YOUR GOAL: Of all the lines below, return only those starting with the line holding "- A cutting-edge" and going on through the line holding "Payment Gateway Revolution", exactly as written.
** Opening SUPPLIED MATERIAL block **
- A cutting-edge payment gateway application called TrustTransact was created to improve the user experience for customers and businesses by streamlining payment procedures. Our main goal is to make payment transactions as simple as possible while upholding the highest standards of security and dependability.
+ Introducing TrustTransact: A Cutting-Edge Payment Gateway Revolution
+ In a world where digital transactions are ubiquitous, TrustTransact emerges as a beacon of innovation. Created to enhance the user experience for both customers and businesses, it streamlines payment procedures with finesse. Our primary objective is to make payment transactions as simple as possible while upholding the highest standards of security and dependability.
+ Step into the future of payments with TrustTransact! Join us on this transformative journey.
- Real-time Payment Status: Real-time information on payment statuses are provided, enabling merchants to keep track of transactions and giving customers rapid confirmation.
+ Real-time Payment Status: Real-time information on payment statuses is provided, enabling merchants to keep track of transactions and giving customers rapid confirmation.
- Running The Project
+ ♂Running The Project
** Closing SUPPLIED MATERIAL block **
** Opening SUPPLIED MATERIAL block **
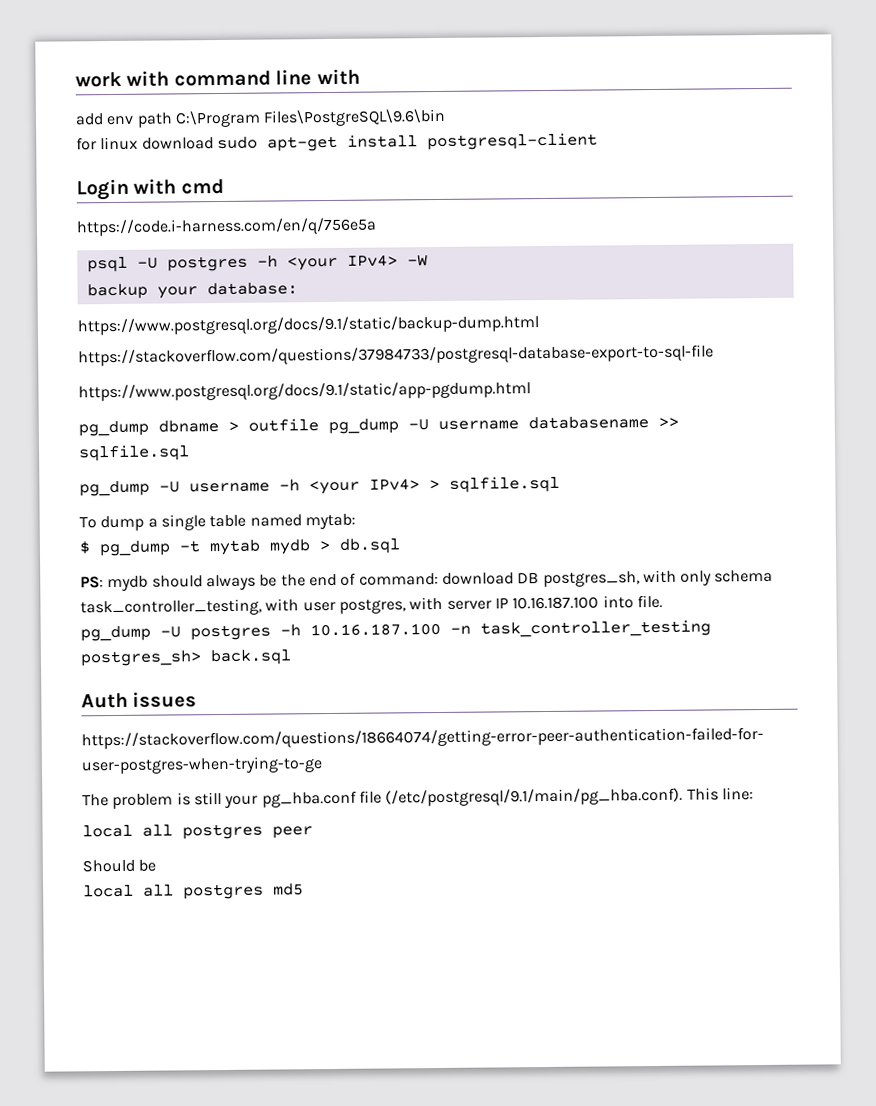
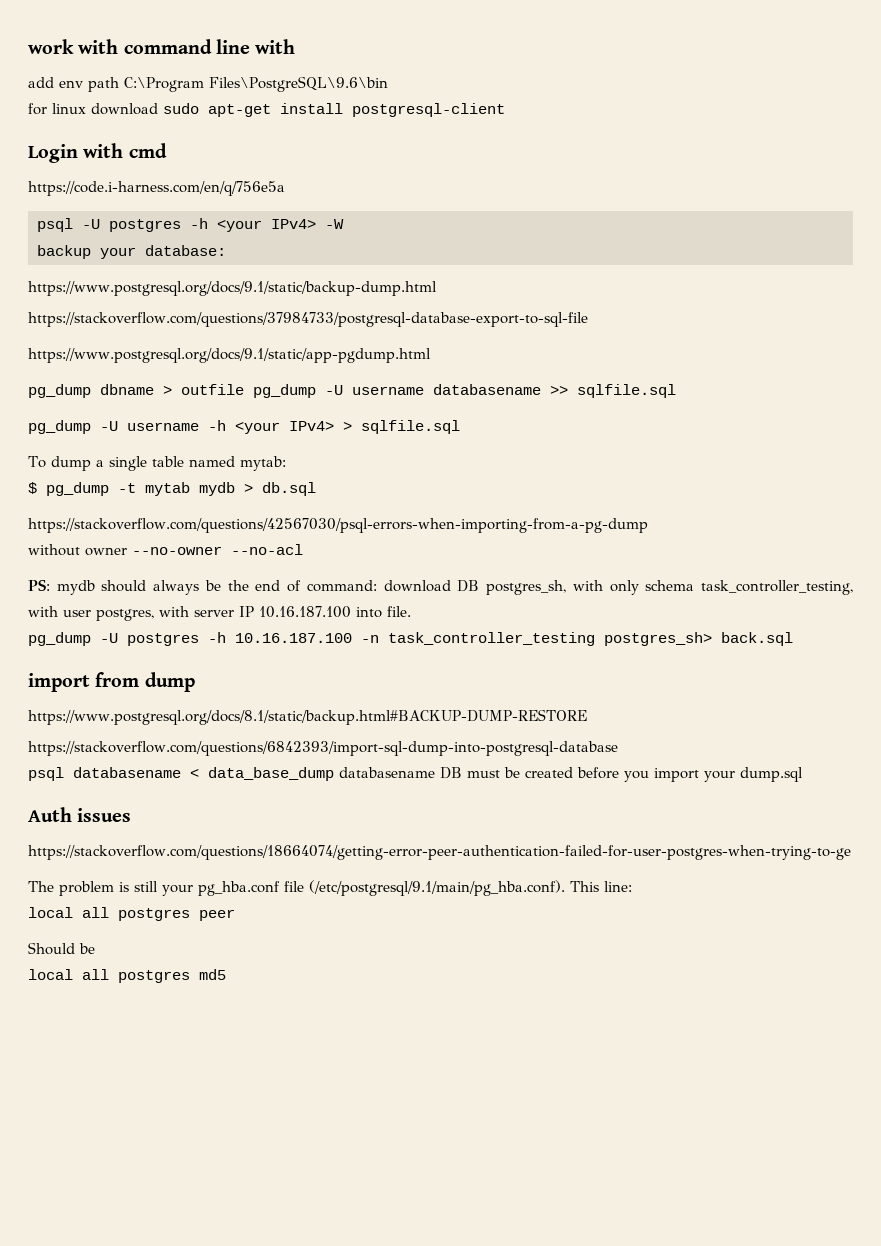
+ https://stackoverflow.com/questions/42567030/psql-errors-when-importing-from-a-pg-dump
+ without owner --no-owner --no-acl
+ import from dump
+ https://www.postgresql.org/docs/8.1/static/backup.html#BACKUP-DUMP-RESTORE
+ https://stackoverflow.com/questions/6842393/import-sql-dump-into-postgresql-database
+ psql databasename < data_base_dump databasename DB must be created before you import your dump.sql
** Closing SUPPLIED MATERIAL block **
** Opening SUPPLIED MATERIAL block **
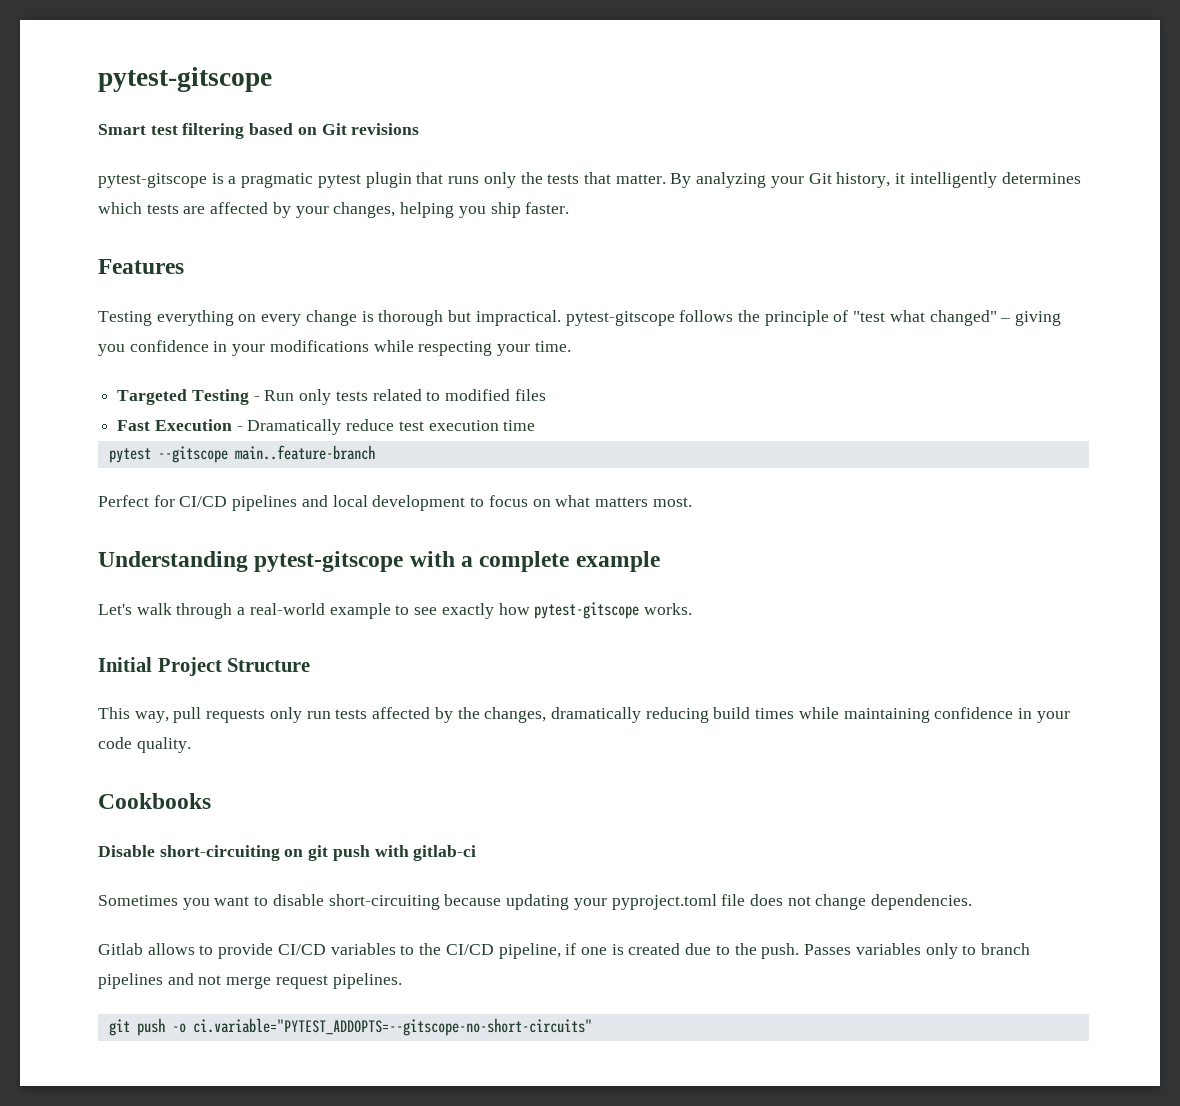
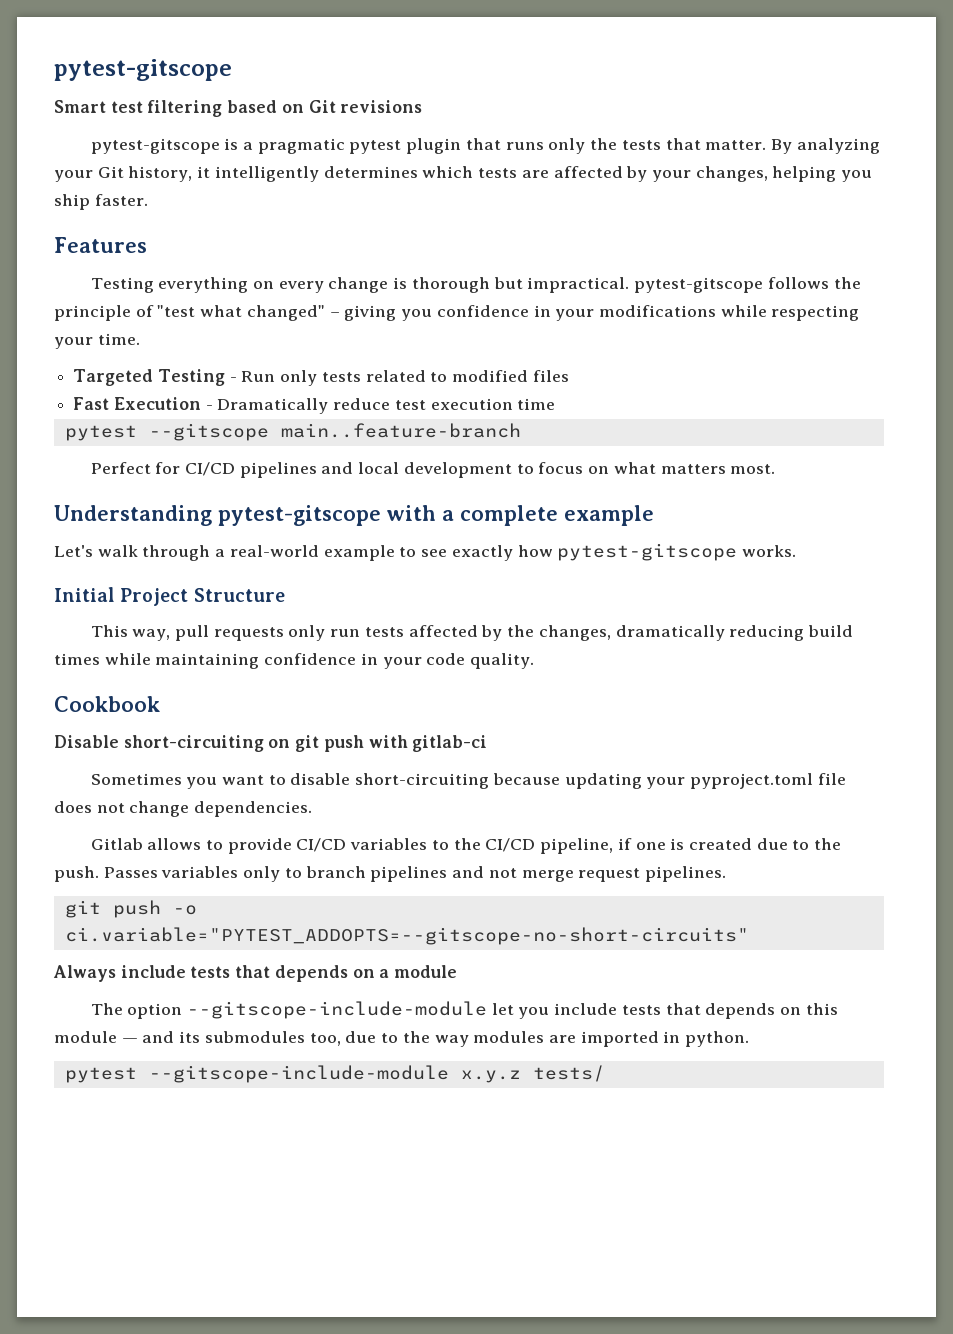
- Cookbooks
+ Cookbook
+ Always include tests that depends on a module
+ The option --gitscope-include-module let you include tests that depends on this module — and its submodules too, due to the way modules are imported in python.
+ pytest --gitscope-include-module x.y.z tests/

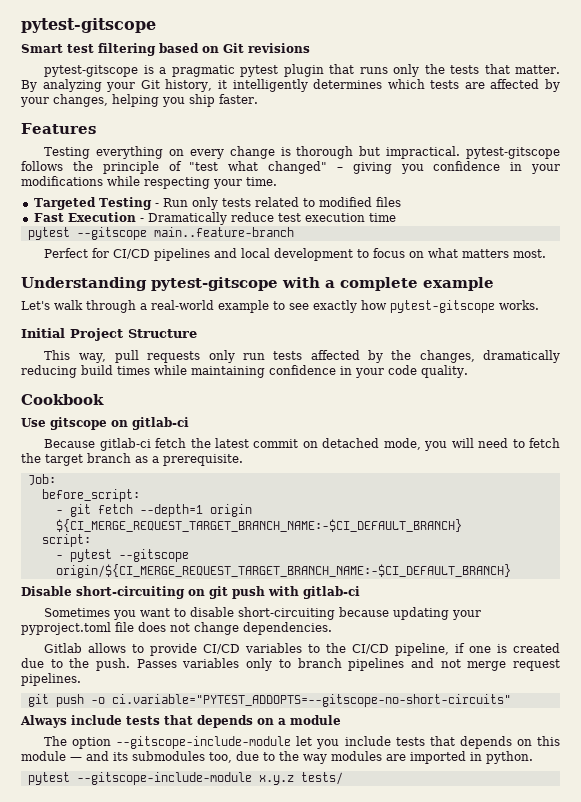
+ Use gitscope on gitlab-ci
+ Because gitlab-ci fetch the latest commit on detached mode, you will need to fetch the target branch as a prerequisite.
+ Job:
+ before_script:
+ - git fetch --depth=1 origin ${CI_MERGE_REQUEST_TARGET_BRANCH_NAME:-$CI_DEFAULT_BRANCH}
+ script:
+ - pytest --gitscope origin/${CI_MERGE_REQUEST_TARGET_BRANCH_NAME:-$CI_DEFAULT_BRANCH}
** Closing SUPPLIED MATERIAL block **
TASK SOLUTION:
- A cutting-edge payment gateway application called TrustTransact was created to improve the user experience for customers and businesses by streamlining payment procedures. Our main goal is to make payment transactions as simple as possible while upholding the highest standards of security and dependability.
+ Introducing TrustTransact: A Cutting-Edge Payment Gateway Revolution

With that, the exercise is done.